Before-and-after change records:
--

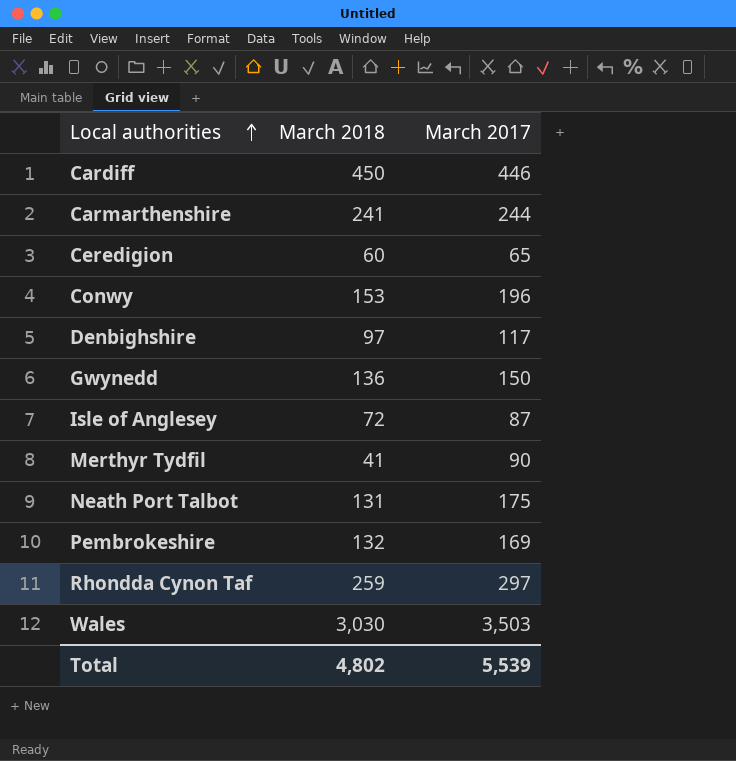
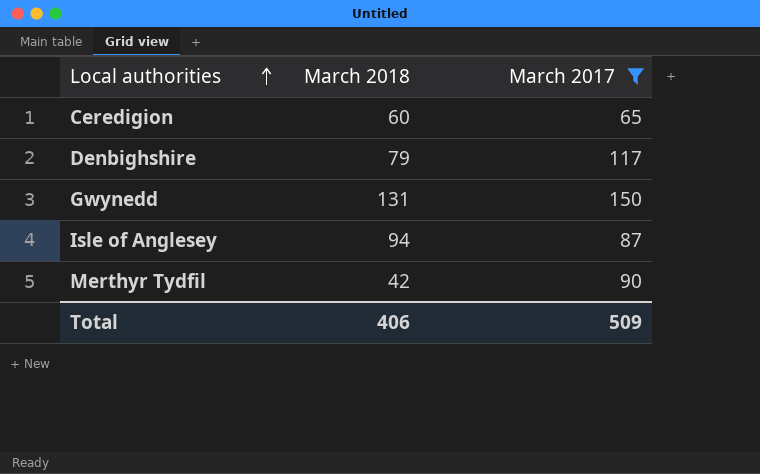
filter: none -> March 2017 <= 150
Denbighshire | March 2018: 97 -> 79
Gwynedd | March 2018: 136 -> 131
Isle of Anglesey | March 2018: 72 -> 94
Merthyr Tydfil | March 2018: 41 -> 42
Total | March 2018: 4,802 -> 406
Total | March 2017: 5,539 -> 509

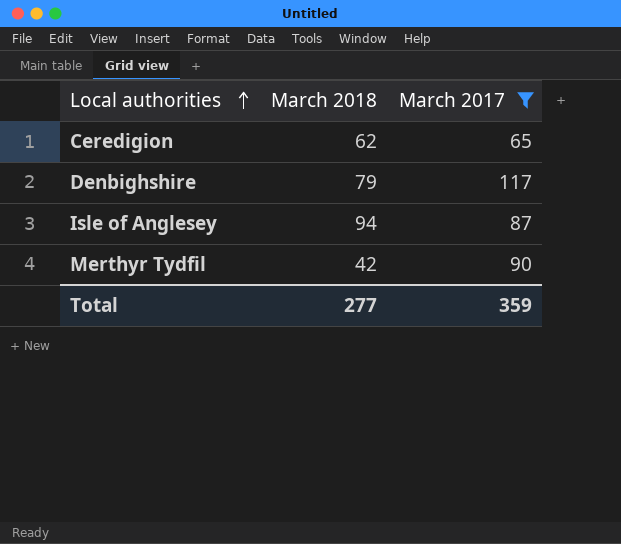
row Gwynedd: 131 | 150 -> none
Ceredigion | March 2018: 60 -> 62
Total | March 2018: 406 -> 277
Total | March 2017: 509 -> 359

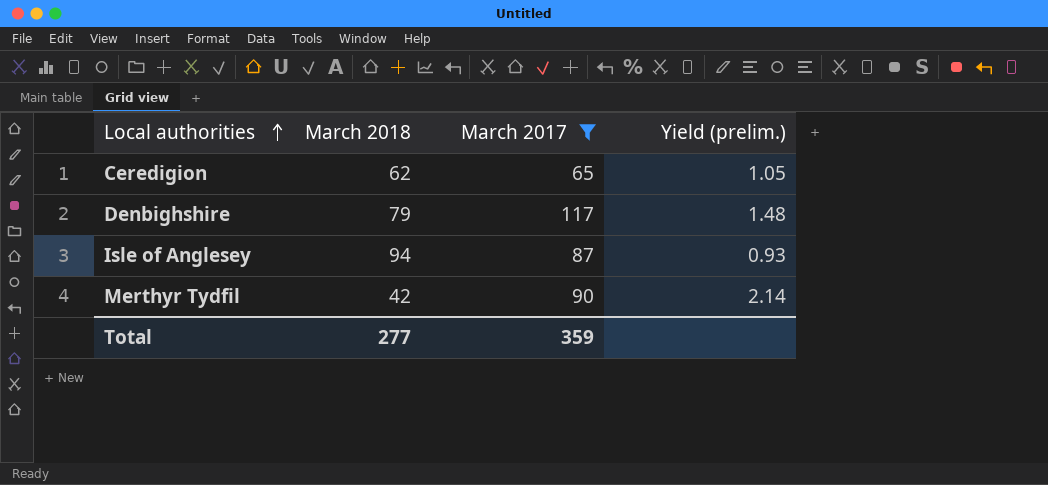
column Yield (prelim.) | formula: none -> [March 2017] / [March 2018]

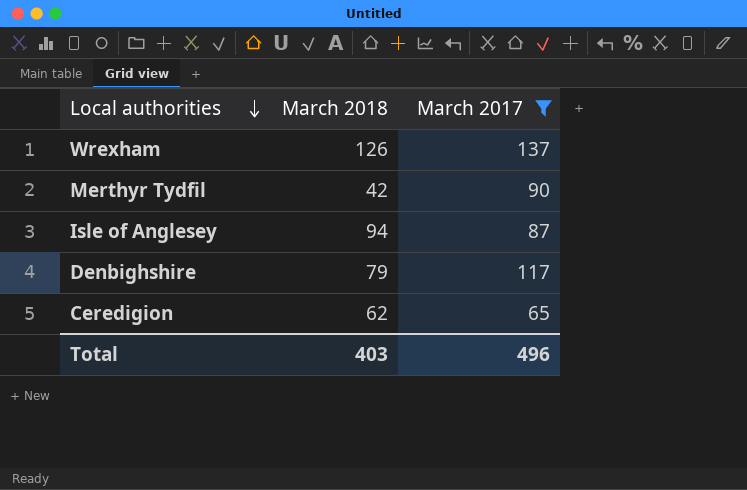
row order: Local authorities ascending -> Local authorities descending
column Yield (prelim.) | formula: [March 2017] / [March 2018] -> none
row Wrexham: none -> 126 | 137
Total | March 2018: 277 -> 403
Total | March 2017: 359 -> 496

--

The lines to copy are those above that contain "none".

filter: none -> March 2017 <= 150
row Gwynedd: 131 | 150 -> none
column Yield (prelim.) | formula: none -> [March 2017] / [March 2018]
column Yield (prelim.) | formula: [March 2017] / [March 2018] -> none
row Wrexham: none -> 126 | 137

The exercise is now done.